-- Opening Marker --

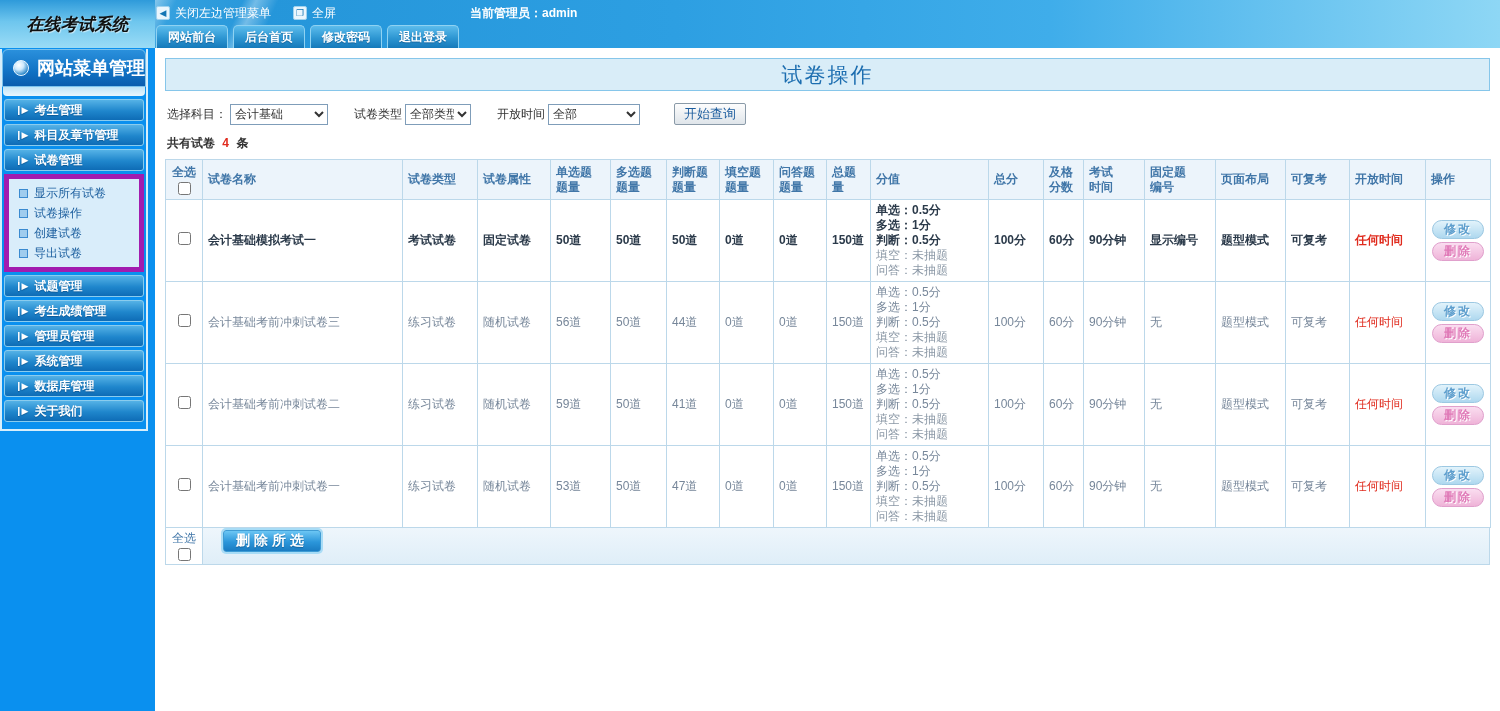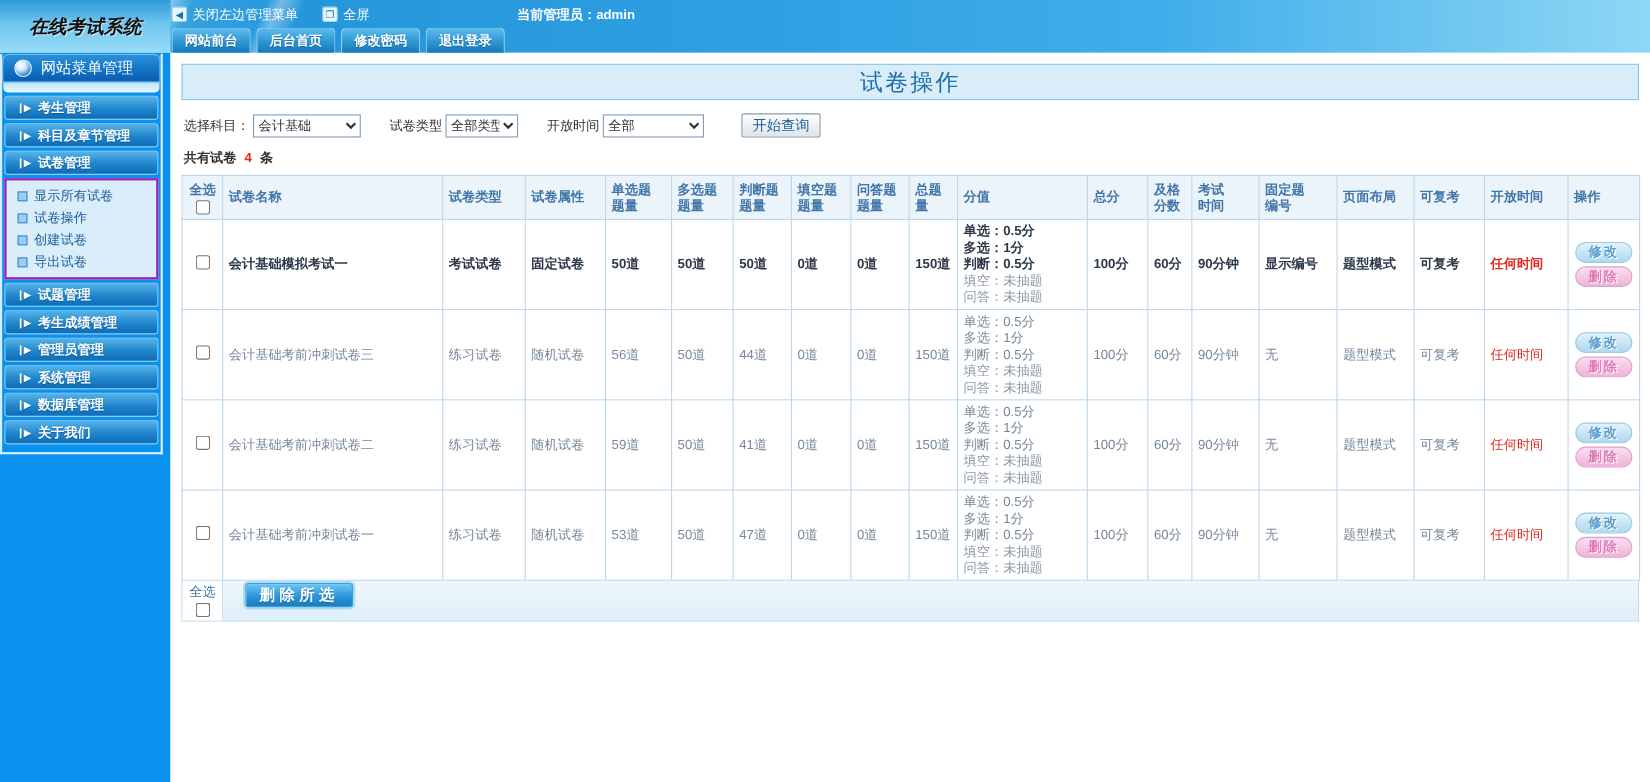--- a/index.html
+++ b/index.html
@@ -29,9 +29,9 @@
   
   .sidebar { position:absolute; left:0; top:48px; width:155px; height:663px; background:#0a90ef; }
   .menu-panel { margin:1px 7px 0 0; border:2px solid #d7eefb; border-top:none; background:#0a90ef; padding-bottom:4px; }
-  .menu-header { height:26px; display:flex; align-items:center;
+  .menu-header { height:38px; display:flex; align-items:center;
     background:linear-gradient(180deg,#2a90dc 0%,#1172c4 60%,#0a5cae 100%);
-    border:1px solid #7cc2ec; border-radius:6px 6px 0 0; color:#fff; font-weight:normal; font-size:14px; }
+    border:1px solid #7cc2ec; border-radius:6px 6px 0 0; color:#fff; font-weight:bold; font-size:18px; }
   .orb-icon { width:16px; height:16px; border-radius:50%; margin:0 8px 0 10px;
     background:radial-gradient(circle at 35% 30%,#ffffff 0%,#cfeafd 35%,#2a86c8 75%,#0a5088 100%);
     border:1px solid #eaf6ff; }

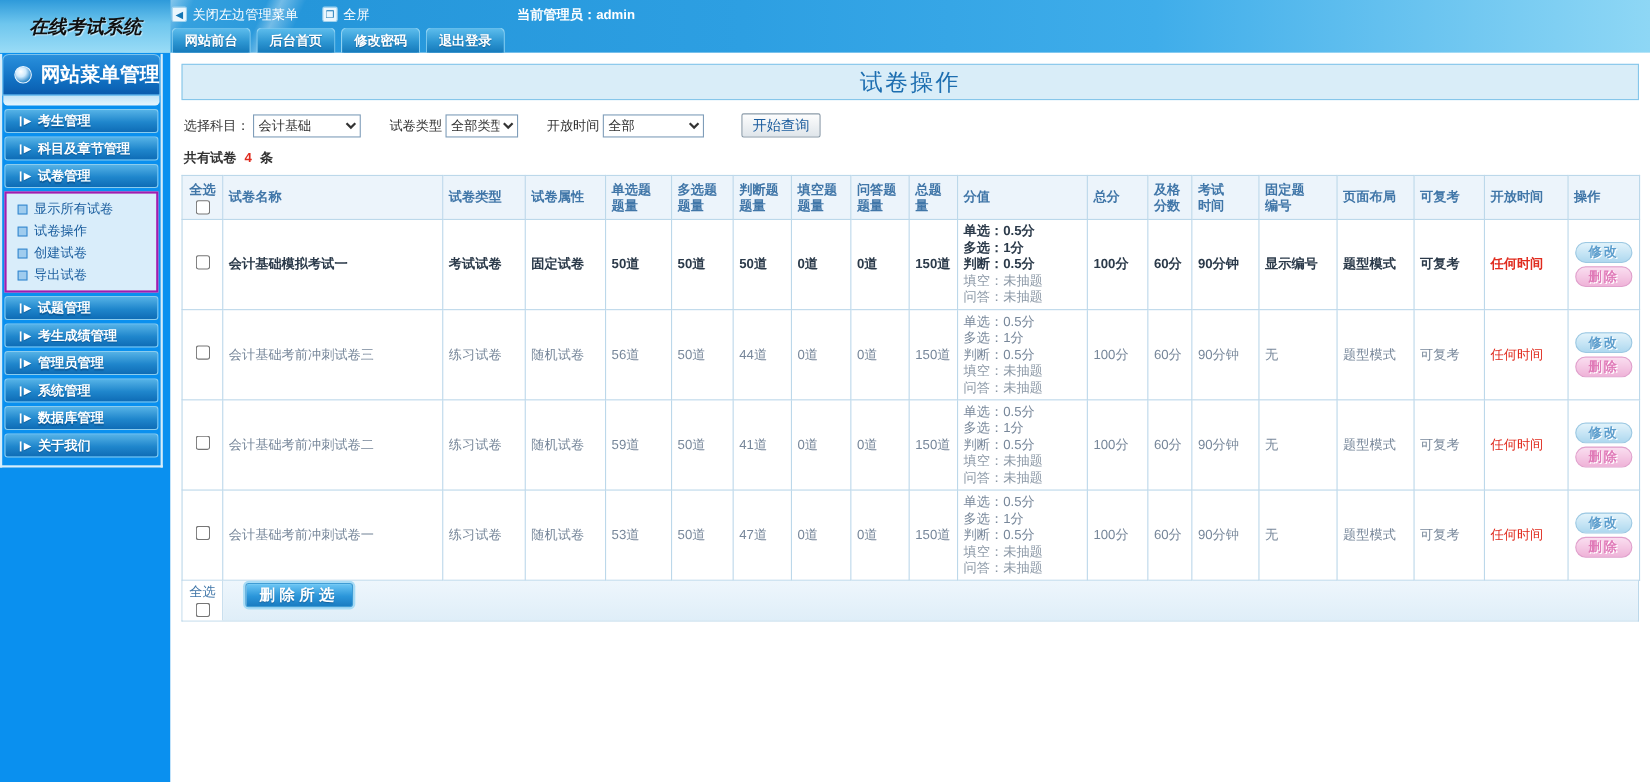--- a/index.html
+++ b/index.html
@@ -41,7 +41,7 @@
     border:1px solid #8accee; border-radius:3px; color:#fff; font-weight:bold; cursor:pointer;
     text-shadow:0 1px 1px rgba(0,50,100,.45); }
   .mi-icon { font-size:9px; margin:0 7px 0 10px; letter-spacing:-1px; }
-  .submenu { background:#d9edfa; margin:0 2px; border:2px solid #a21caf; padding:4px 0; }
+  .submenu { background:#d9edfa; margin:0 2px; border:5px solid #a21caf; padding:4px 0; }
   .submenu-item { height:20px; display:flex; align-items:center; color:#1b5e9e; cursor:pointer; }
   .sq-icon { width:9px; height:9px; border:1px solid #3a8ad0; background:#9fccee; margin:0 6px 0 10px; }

-- Closing Marker --

Everything in the records except the pictures should be printed again exactly.

■ Solution
--- a/index.html
+++ b/index.html
@@ -29,9 +29,9 @@
   
   .sidebar { position:absolute; left:0; top:48px; width:155px; height:663px; background:#0a90ef; }
   .menu-panel { margin:1px 7px 0 0; border:2px solid #d7eefb; border-top:none; background:#0a90ef; padding-bottom:4px; }
-  .menu-header { height:26px; display:flex; align-items:center;
+  .menu-header { height:38px; display:flex; align-items:center;
     background:linear-gradient(180deg,#2a90dc 0%,#1172c4 60%,#0a5cae 100%);
-    border:1px solid #7cc2ec; border-radius:6px 6px 0 0; color:#fff; font-weight:normal; font-size:14px; }
+    border:1px solid #7cc2ec; border-radius:6px 6px 0 0; color:#fff; font-weight:bold; font-size:18px; }
   .orb-icon { width:16px; height:16px; border-radius:50%; margin:0 8px 0 10px;
     background:radial-gradient(circle at 35% 30%,#ffffff 0%,#cfeafd 35%,#2a86c8 75%,#0a5088 100%);
     border:1px solid #eaf6ff; }

--- a/index.html
+++ b/index.html
@@ -41,7 +41,7 @@
     border:1px solid #8accee; border-radius:3px; color:#fff; font-weight:bold; cursor:pointer;
     text-shadow:0 1px 1px rgba(0,50,100,.45); }
   .mi-icon { font-size:9px; margin:0 7px 0 10px; letter-spacing:-1px; }
-  .submenu { background:#d9edfa; margin:0 2px; border:2px solid #a21caf; padding:4px 0; }
+  .submenu { background:#d9edfa; margin:0 2px; border:5px solid #a21caf; padding:4px 0; }
   .submenu-item { height:20px; display:flex; align-items:center; color:#1b5e9e; cursor:pointer; }
   .sq-icon { width:9px; height:9px; border:1px solid #3a8ad0; background:#9fccee; margin:0 6px 0 10px; }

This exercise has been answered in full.